Mariana falou-nos da angústia da avó quando recebeu uma carta do senhorio, há cerca de dez anos.
Mariana tem um pai de noventa anos, teria então entre setenta e cinco e oitenta, portanto, a ser essa a avó, teria por volta dos cem anos.
A mãe de Mariana tem menos vinte anos, teria então entre cinquenta e cinco e sessenta anos, portanto, a ser a outra avó, teria por volta de oitenta anos.
Em qualquer caso, as duas teriam mais de sessenta e cinco anos.
A história que Mariana contou diz mais sobre Mariana que sobre a lei do arrendamento urbano.
Mariana prefere usar politicamente a angústia de uma octogenária a tranquilizá-la explicando-lhe que tendo mais de sessenta e cinco anos, a legislação a protegia de despejos e aumentos excessivos.
Mariana falou-nos várias vezes de um T1 arrendado em Lisboa por 1500 euros.
O meu quase vizinho Cristiano Ronaldo terá comprado uma casa ali no quarteirão ao lado por qualquer coisa como sete milhões de euros.
O preço dessa casa diz muito pouco sobre as centenas de casas que a rodeiam, escolher falar do preço dessa casa para dar uma ideia do preço das casas onde vivo seria uma opção irracional.
Falar do arrendamento para falar da habitação em Portugal é já restringir muito o problema, já que apenas 22% dos portugueses são arrendatários (70% são donos da sua primeira habitação, dos quais, 38% têm um empréstimo para a pagar).
Mas dar o exemplo de um T1 arrendado por 1500 euros quando 70% dos contratos de arrendamento em Portugal dizem respeito a rendas inferiores a 400 euros mensais (30% dizem respeito a rendas inferiores a 200 euros mensais) e apenas 2% dos contratos de arrendamento têm valor a superior a 1000 euros, já me parece do domínio do delírio, uma opção típica de populistas e demagogos.
O que diz mais sobre Mariana que sobre o mercado de arrendamento.
Falou-nos ainda Mariana sobre PPP da saúde e citou, frisando bem que estava a citar, partes dos relatórios do tribunal de contas sobre o assunto.
As citações feitas são aquilo a que se chama “cherry picking” (eu sei que poderia usar a expressão portuguesa e dizer que as citações são escolhidas a dedo, mas parece-me menos expressivo), para dizer o contrário do que verdadeiramente dizem os relatórios citados.
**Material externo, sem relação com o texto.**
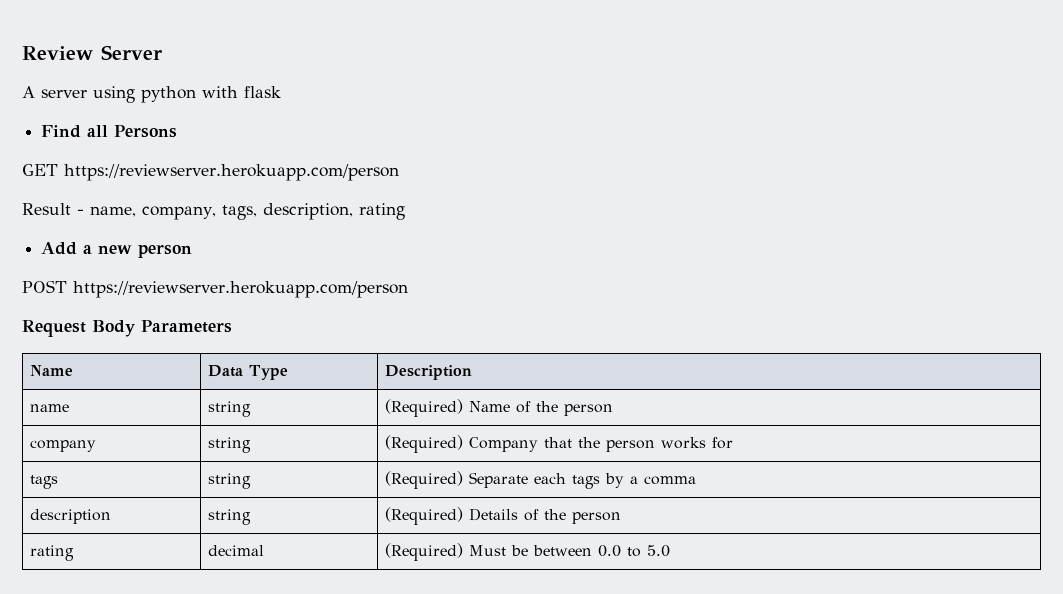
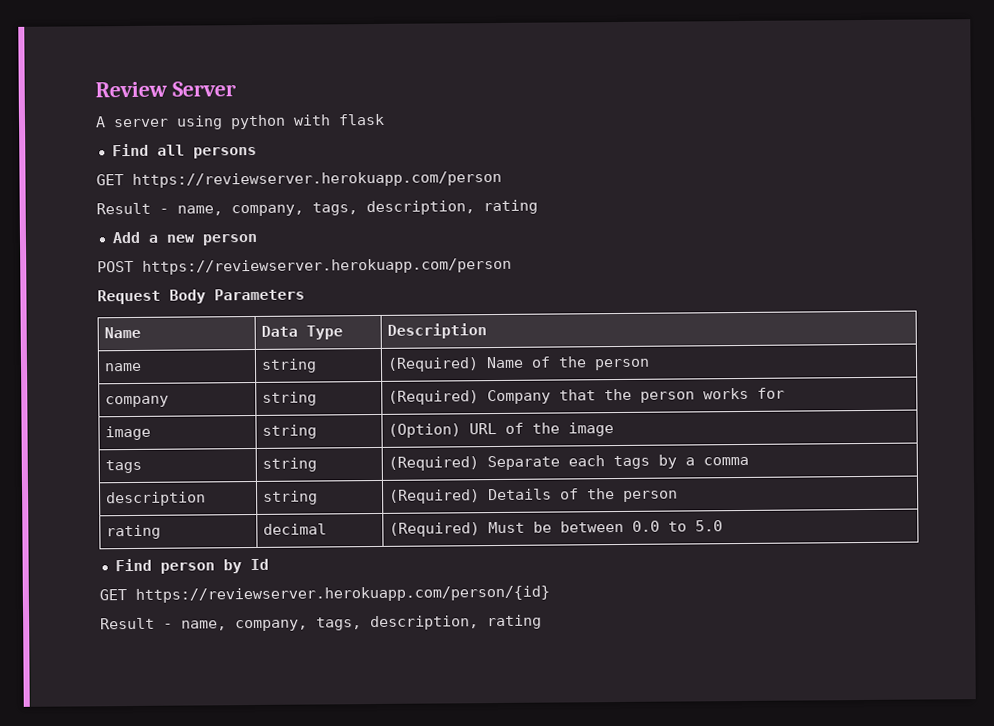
[114,125,178,138] Persons -> [192,146,257,159] persons
(733, 443) none -> [104,425,151,441] [261,424,317,439] [387,422,614,438] // image | string | (Option) URL of the image
(670, 551) none -> [114,558,269,574] [99,585,550,603] [100,614,542,632] // Find person by Id // GET https://reviewserver.herokuapp.com/person/{id} // Result - name, company, tags, description, rating

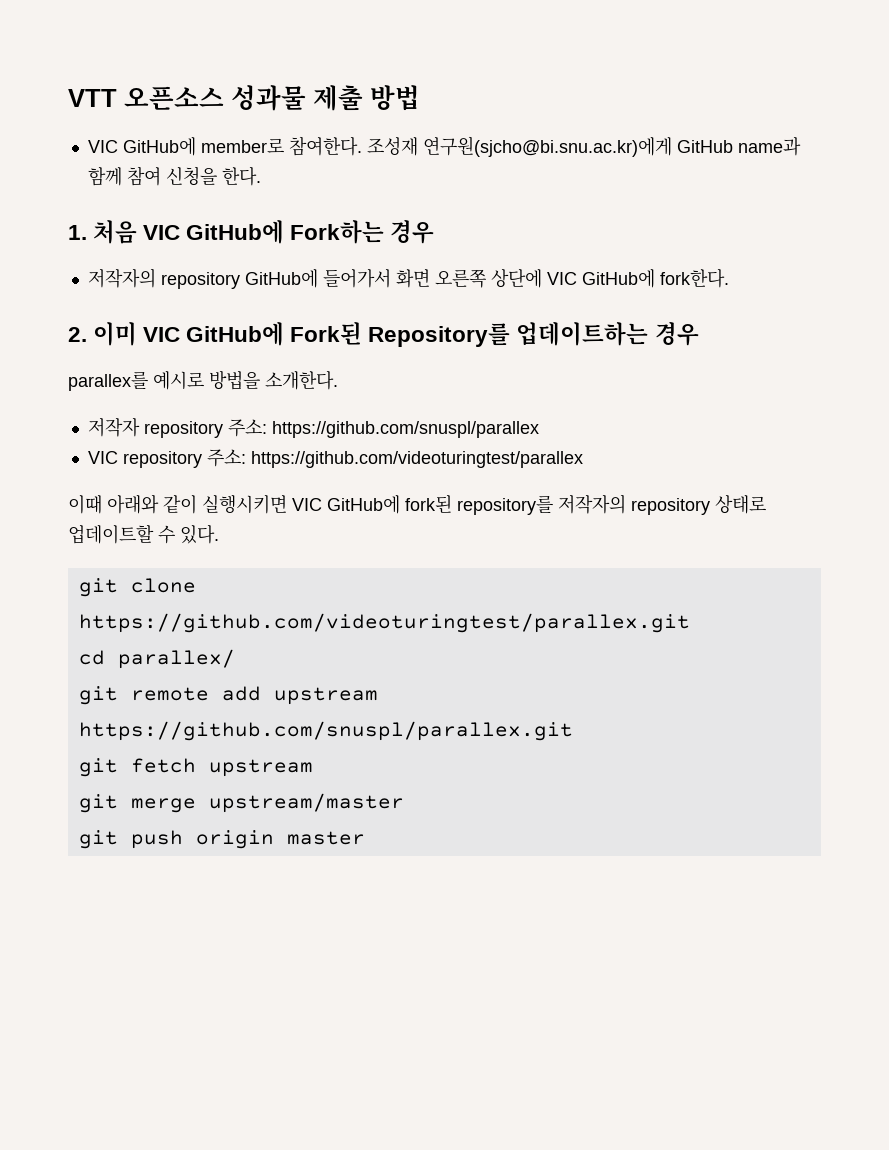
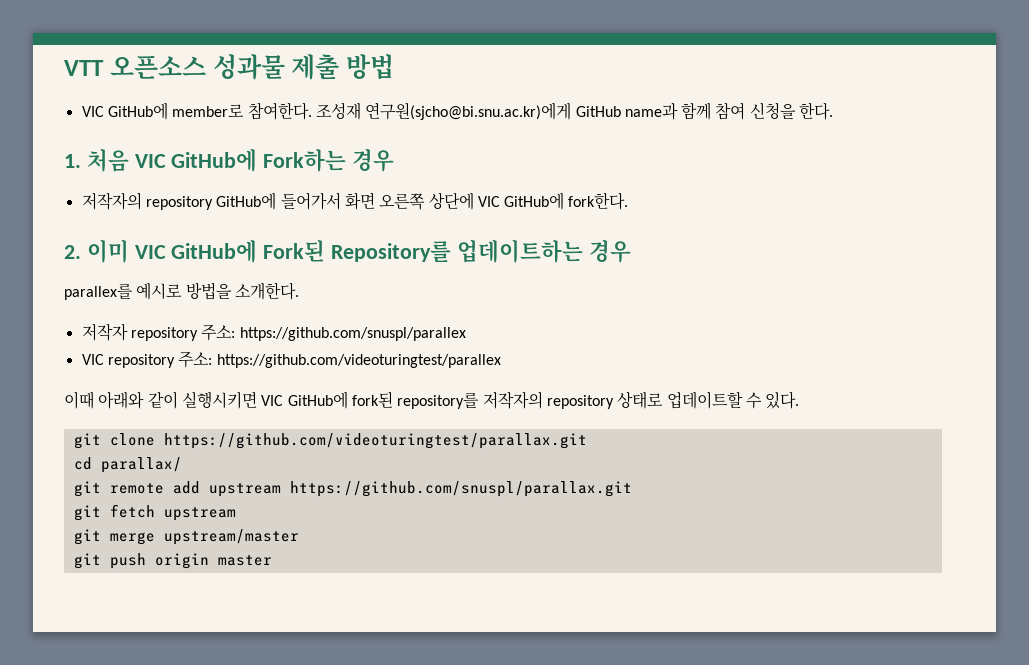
[78,613,690,633] https://github.com/videoturingtest/parallex.git -> [163,433,587,449] https://github.com/videoturingtest/parallax.git
[117,649,235,669] parallex/ -> [100,457,182,473] parallax/
[78,721,573,741] https://github.com/snuspl/parallex.git -> [289,481,632,497] https://github.com/snuspl/parallax.git

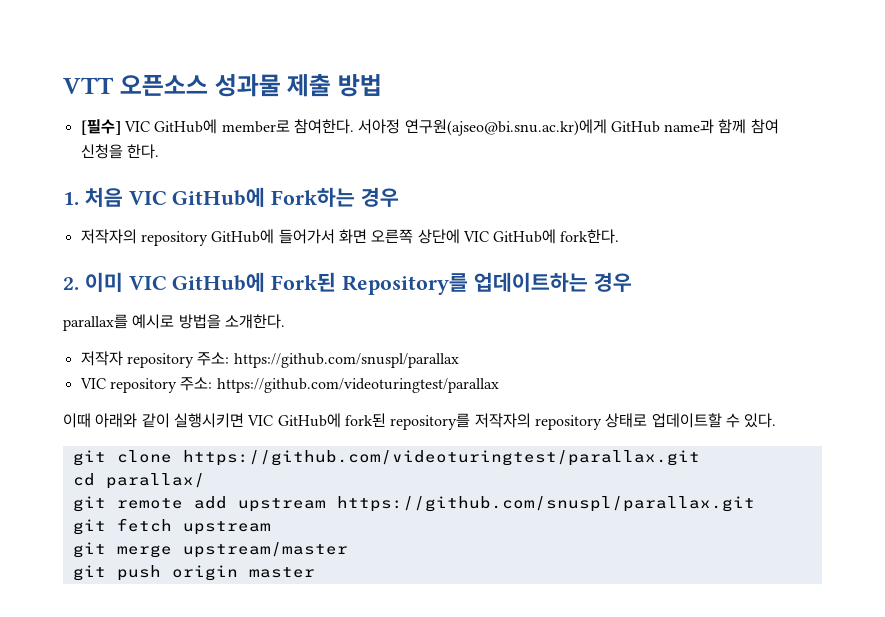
(394, 67) none -> [80,119,121,135] [필수]
[315,102,572,120] 조성재 연구원(sjcho@bi.snu.ac.kr)에게 -> [358,119,607,136] 서아정 연구원(ajseo@bi.snu.ac.kr)에게
[64,284,133,300] parallex를 -> [63,314,128,331] parallax를
[239,327,466,341] https://github.com/snuspl/parallex -> [233,353,459,368] https://github.com/snuspl/parallax
[216,354,501,368] https://github.com/videoturingtest/parallex -> [216,378,499,393] https://github.com/videoturingtest/parallax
O Observador até fez um fact checking sobre o assunto em que avalia se a frase “Todos os relatórios do TdC dizem que as PPP tinha uma performance pior ou igual ao sistema público.” é verdadeira ou falsa.
Apesar de todas as cautelas de quem escreveu a verificação, a conclusão é absolutamente inequívoca, como sabe qualquer pessoa que minimamente se tenha debruçado sobre o assunto: dizer que o Tribunal de Contas diz que as PPP da saúde têm uma performance igual ou pior que a do sistema público é uma mentira monumental e descarada.
O que me parece mais extraordinário não é que Mariana Mortágua minta descaradamente sobre matérias facilmente verificáveis, uns mais e outros menos, poderá acontecer a qualquer um, de forma mais ou menos involuntária.
No caso concreto, a citação de frases escolhidas a dedo para pôr os relatórios a dizer o contrário do que dizem não deixa margem para dúvidas, é uma mentira deliberada e trabalhada tecnicamente para que pareça fundamentada em fontes credíveis.
O mais extraordinário é que nas dezenas de apreciações sobre o debate em que Mariana faz tudo o que descrevi neste texto, o facto de ser usada uma mentira monumental, descarada, preparada previamente, seja praticamente omitido e quase nada relevado para avaliar a performance de Mariana.
Mais facilmente se encontra quem fale na sua preparação (sim, preparou muito bem a mentira), na sua combatividade (sim, disse convictamente a mentira), que quem diga que neste tipo de debates é inaceitável que se minta descaradamente sobre matérias centrais em discussão.
E isso diz muito mais sobre o jornalismo político dominante que sobre Mariana: ela, como vários outros políticos, usam frequentemente este truque porque sabe que mentir descaradamente é mediaticamente irrelevante, desde que a mentira esteja ao serviço do lado certo.